Pernyataan serupa disampaikan Surya Anta yang menyebut integrasi Papua ke Indonesia terjadi lewat paksaan dan manipulasi.
Saat Pepera digelar pada 1969, terang Surya, hanya sekitar 1.025 orang Papua yang diikutkan dalam jajak pendapat. Padahal sesuai kesepakatan New York, pemungutan suara dilakukan dengan sistem satu orang memiliki satu suara.
"Padahal ada 800 ribu orang Papua yang memiliki hak ketika itu," terang Surya.

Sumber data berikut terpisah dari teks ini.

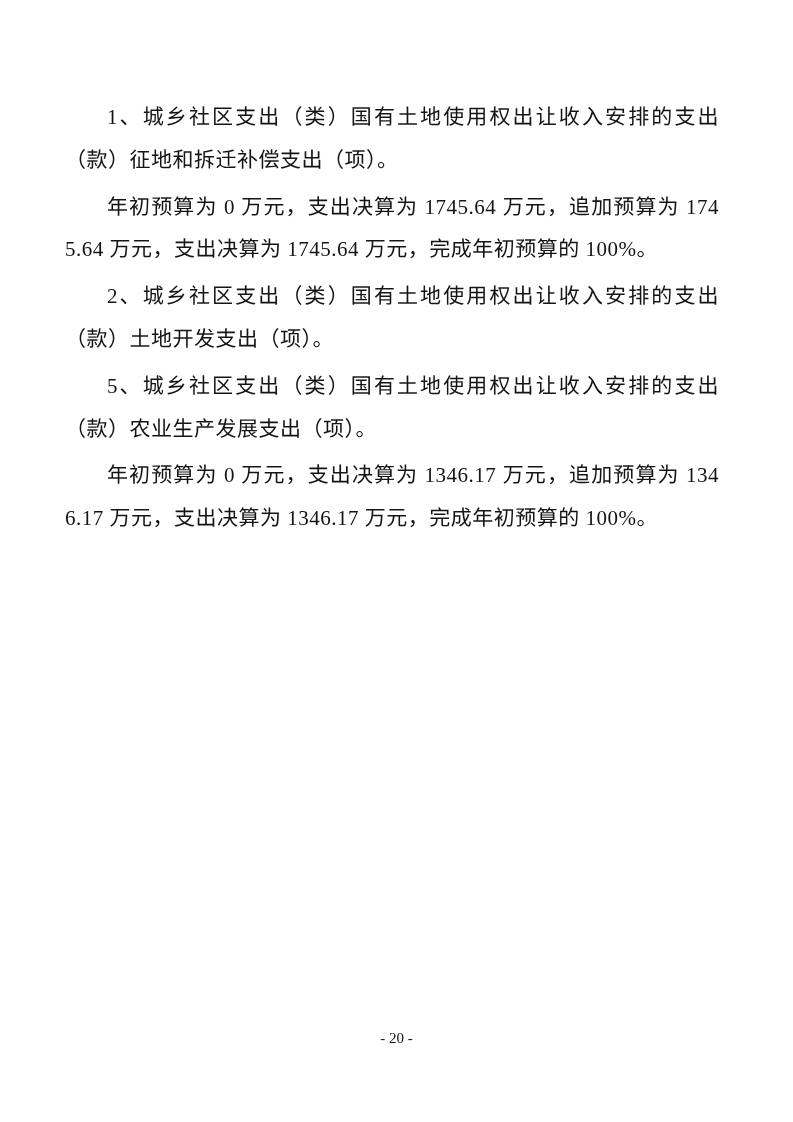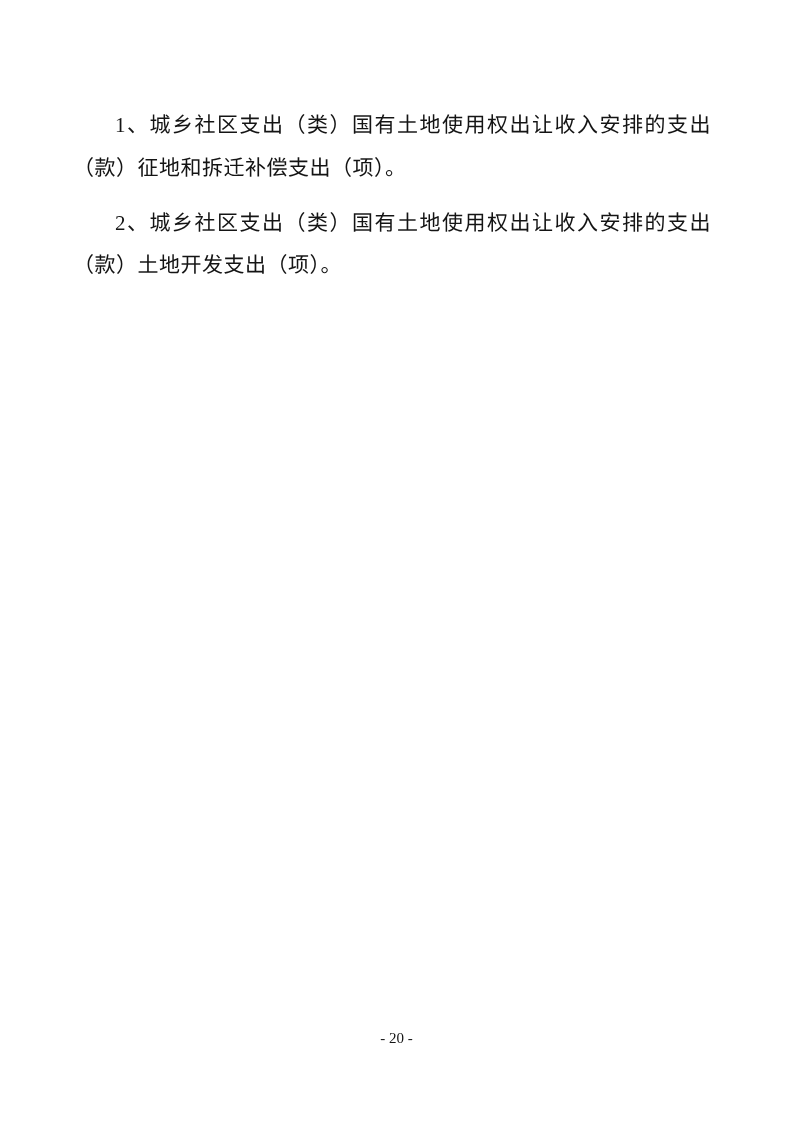--- a/index.html
+++ b/index.html
@@ -14,21 +14,21 @@
     height: 1122px;
     margin: 0 auto;
     background: #ffffff;
     color: #141414;
     font-family: "Liberation Serif", "DejaVu Serif", serif;
     box-sizing: border-box;
     padding: 92px 70px 0 61px;
     overflow: hidden;
   }
   .doc-body p {
-    margin: 12px;
+    margin: 4px;
     font-size: 21px;
     line-height: 42.8px;
     text-align: justify;
     text-indent: 2em;
     letter-spacing: 0.5px;
     word-break: break-all;
   }
   .page-footer {
     position: absolute;
     left: 0;
@@ -41,30 +41,35 @@
   }
 </style>
 </head>
 <body>
 
 <div class="page">
   <div class="doc-body">
 
     <div>
       <p>1、城乡社区支出（类）国有土地使用权出让收入安排的支出（款）征地和拆迁补偿支出（项）。</p>
+      <p>年初预算为 0 万元，支出决算为 1745.64 万元，追加预算为 1745.64 万元，支出决算为 1745.64 万元，完成年初预算的 100%。</p>
     </div>
 
     <div>
       <p>2、城乡社区支出（类）国有土地使用权出让收入安排的支出（款）土地开发支出（项）。</p>
     </div>
 
     <div>
     </div>
 
     <div>
     </div>
 
+    <div>
+      <p>5、城乡社区支出（类）国有土地使用权出让收入安排的支出（款）农业生产发展支出（项）。</p>
+      <p>年初预算为 0 万元，支出决算为 1346.17 万元，追加预算为 1346.17 万元，支出决算为 1346.17 万元，完成年初预算的 100%。</p>
+    </div>
 
 
   </div>
 
   <div class="page-footer">- 20 -</div>
 </div>
 
 </body></html>

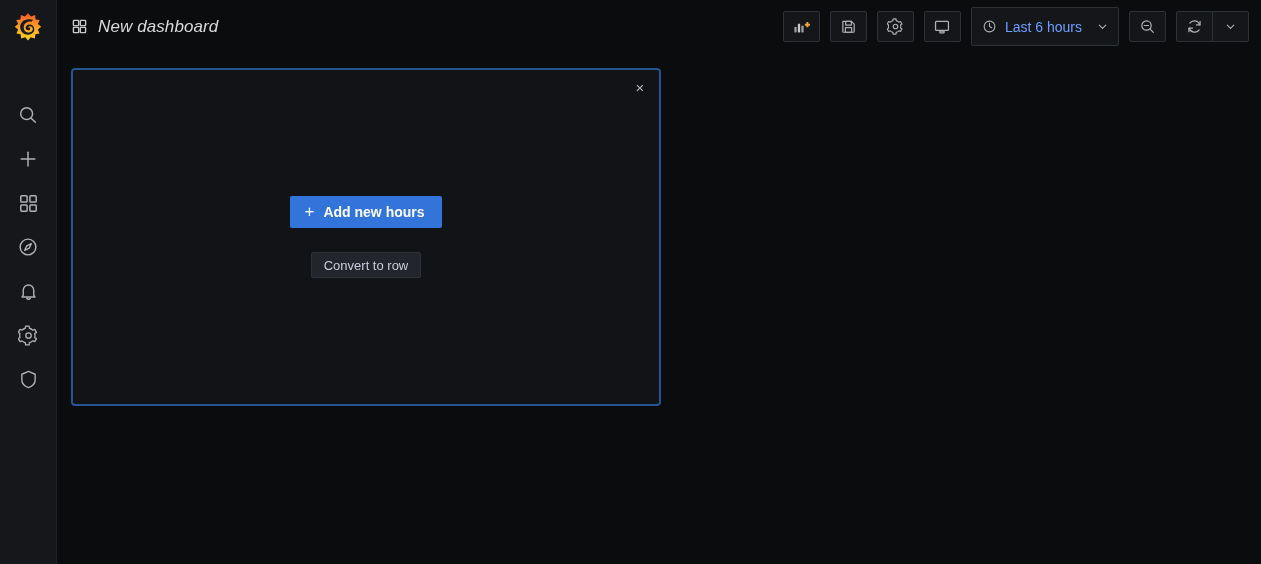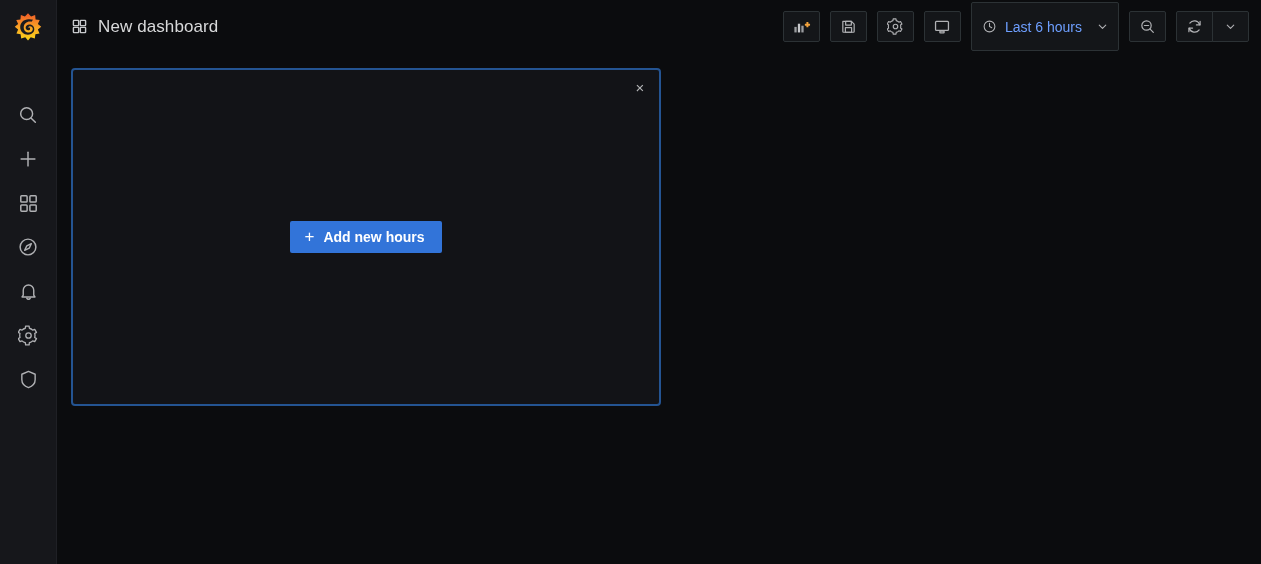--- a/index.html
+++ b/index.html
@@ -39,41 +39,41 @@
   .topbar {
     height: 53px; width: 100%;
     display: flex; align-items: center;
     padding: 0 12px 0 14px;
     background: #0b0c0e;
   }
   .title-group { display: flex; align-items: center; gap: 10px; }
   .grid-icon { display: block; }
   .dash-title {
     color: #d8d9da; font-size: 17px; font-weight: 400;
-    letter-spacing: .1px; white-space: nowrap; cursor: pointer;
+    letter-spacing: .1px; white-space: nowrap; cursor: pointer; font-style: italic;
   }
   .topbar-right {
     margin-left: auto;
     display: flex; align-items: center; gap: 10px;
   }
   .tb-btn {
     height: 31px; min-width: 37px;
     background: #141619;
     border: 1px solid #2c3235;
     border-radius: 2px;
     display: flex; align-items: center; justify-content: center;
     cursor: pointer;
   }
   .btn-group { display: flex; align-items: center; }
   .btn-group .tb-btn { border-radius: 0; margin-left: -1px; }
   .btn-group .tb-btn:first-child { border-radius: 2px 0 0 2px; margin-left: 0; }
   .btn-group .tb-btn:last-child { border-radius: 0 2px 2px 0; }
 
   .timepicker {
-    height: 49px;
+    height: 39px;
     background: #141619;
     border: 1px solid #2c3235;
     border-radius: 2px;
     display: flex; align-items: center; gap: 8px;
     padding: 0 9px 0 10px;
     cursor: pointer;
   }
   .tp-label { color: #6e9fff; font-size: 14px; white-space: nowrap; }
   .tp-caret { margin-left: 6px; }
 
@@ -292,19 +292,20 @@
 
         <div class="close-icon">×</div>
 
         <div class="widget-center">
 
           <button class="add-new-panel-btn">
             <span class="plus-glyph">+</span>
             <span>Add new hours</span>
           </button>
 
+          <button class="convert-row-btn">Convert to row</button>
 
         </div>
       </div>
 
     </div>
   </div>
 </div>
 
 </body></html>

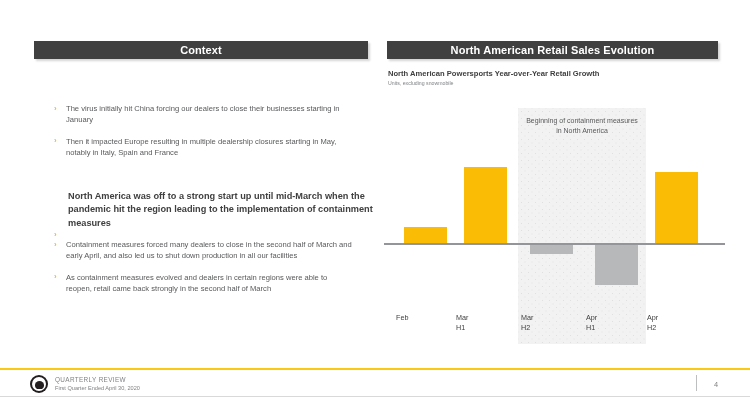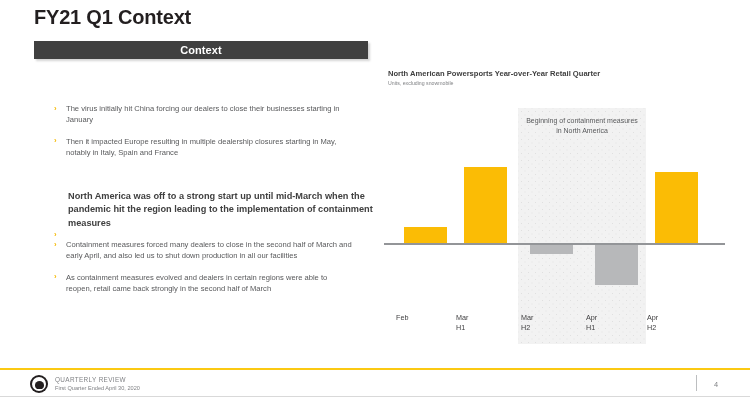--- a/index.html
+++ b/index.html
@@ -257,21 +257,20 @@
     text-align: center;
     font-size: 7.4px;
     color: #808285;
   }
 </style>
 </head>
 <body>
 
 <div id="slide">
 
-  <div class="slide-title">FY21 Q1 Context</div>
 
   <div class="section-bar" id="bar-left">
     <span>Context</span>
   </div>
 
 
   <div class="bullets" id="bullets-1">
     <div class="bullet">
       <span class="chev">›</span>
       <span>The virus initially hit China forcing our dealers to close their businesses starting in January</span>
@@ -291,22 +290,25 @@
     <div class="bullet">
       <span class="chev">›</span>
       <span>Containment measures forced many dealers to close in the second half of March and early April, and also led us to shut down production in all our facilities</span>
     </div>
     <div class="bullet">
       <span class="chev">›</span>
       <span>As containment measures evolved and dealers in certain regions were able to reopen, retail came back strongly in the second half of March</span>
     </div>
   </div>
 
-
-  <div class="chart-title">North American Powersports Year-over-Year Retail Quarter</div>
+  <div class="section-bar" id="bar-right">
+    <span>North American Retail Sales Evolution</span>
+  </div>
+
+  <div class="chart-title">North American Powersports Year-over-Year Retail Growth</div>
   <div class="chart-sub">Units, excluding snowmobile</div>
 
   <div id="plot">
 
     <div class="shade-box"></div>
     <div class="shade-label">Beginning of containment measures in North America</div>
 
     <div class="bar pos" id="bar-feb"></div>
     <div class="bar pos" id="bar-marh1"></div>
     <div class="bar neg" id="bar-marh2"></div>

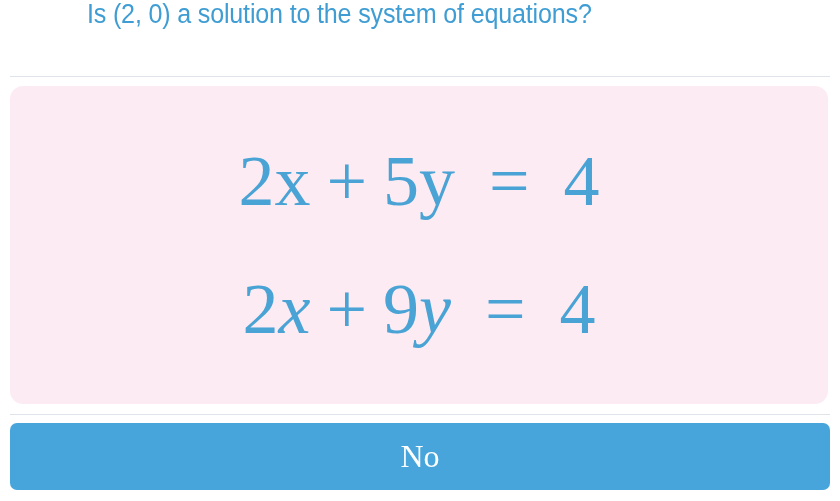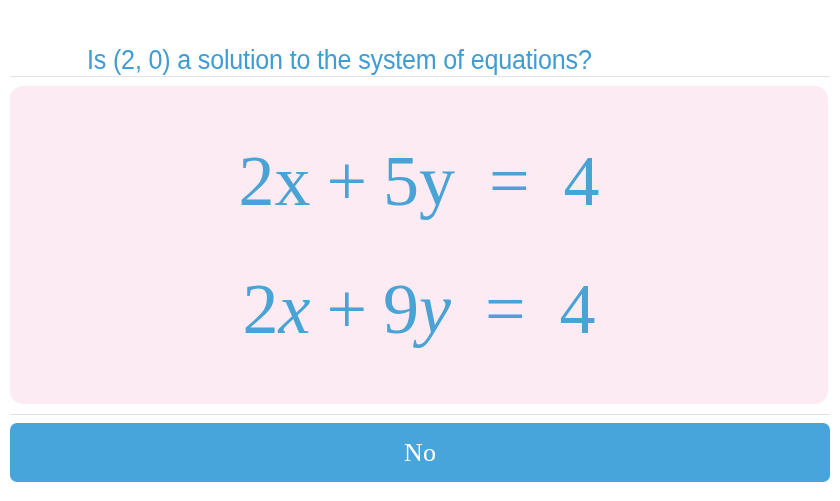--- a/index.html
+++ b/index.html
@@ -21,21 +21,21 @@
   }
 
   
   .question-header {
     position: absolute;
     left: 0;
     top: 0;
     width: 679px;
     height: 76px;
     display: flex;
-    align-items: flex-end;
+    align-items: flex-start;
     justify-content: center;
     box-sizing: border-box;
   }
   .question-title {
     font-family: "Liberation Sans", sans-serif;
     font-size: 27px;
     line-height: 1.1;
     color: #3f9dd4;
     text-align: center;
     letter-spacing: -0.2px;
@@ -118,26 +118,26 @@
     display: flex;
     gap: 12px;
   }
   .answer-button {
     flex: 1 1 0;
     background: #47a5dc;
     border: none;
     border-radius: 7px;
     color: #ffffff;
     font-family: "Liberation Serif", "DejaVu Serif", serif;
-    font-size: 26px;
+    font-size: 32px;
     line-height: 51px;
     text-align: center;
     cursor: pointer;
     padding: 0;
-    height: 59px;
+    height: 67px;
     display: block;
   }
 </style>
 </head>
 <body>
 
 <div id="app">
 
   <div class="question-header">
     <div class="question-title">Is (2, 0) a solution to the system of equations?</div>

"Indonesia melaksanakan Pepera dengan tidak demokratis, penuh teror, pelanggaran hak asasi manusia, intimidasi, dan manipulasi."
Pernyataan Tina dan Surya ini sempat menimbulkan kegaduhan di area demonstrasi lantaran sejumlah orang yang mengatasnamakan Relawan NKRI berteriak-teriak ke arah pengunjuk rasa dan memaksa mahasiswa Papua membubarkan diri.
Namun aparat kepolisian menahan mereka dan membuat barikade sehingga tidak muncul keributan lanjutan.
Pernyataan pemerintah
Terkait desakan agar Papua bisa menentukan nasib sendiri, Menteri Koordinator bidang Politik Hukum dan Keamanan (Kemenkopolhukam) Wiranto tidak berkomentar banyak.
"Itu kan sudah sejak dulu ada seperti itu. Enggak usah kita gaduhkan, enggak usah kita cemaskan," kata Wiranto kepada wartawan di Kantor Kemenkopolhukam.
"Masyarakat sudah tak mudah terpengaruh ajakan seperti itu," lanjutnya.
Di bawah pemerintahan Joko “Jokowi” Widodo pembangunan di wilayah paling timur Indonesia itu digenjot terutama melalui proyek infrastruktur.
Namun kritik mengatakan Jokowi, yang sejak menjadi presiden telah berkunjung delapan kali ke Papua, hanya memprioritaskan pembangunan ekonomi dan infrastruktur. Jokowi, dinilai tidak memprioritaskan penyelesaian masalah pelanggaran hak asasi manusia (HAM) di Papua, walaupun ia menjanjikan hal tersebut dalam kampanye kepresidenannya.
“Di tahun pertama, Presiden Jokowi menunjukkan harapan lewat janji-janjinya. Namun di tahun kedua, pembunuhan justru meningkat. Tahun ketiga seperti tidak ada sama sekali,” kata Direktur Eksekutif Amnesty International Indonesia, Usman Hamid, bulan lalu, menanggapi masih banyaknya kekerasan di Papua.
Menanggapi hal tersebut tenaga ahli kantor staf presiden, Sylvana Maria Apituley, mengatakan bahwa penyelesaian kasus pelanggaran HAM tetap menjadi agenda Pemerintahan Jokowi.
“Kami minta diberi waktu karena kami juga menangani masalah-masalah lain di Papua. Ini bukan suara yang diabaikan oleh pemerintah,” ujarnya Juli lalu.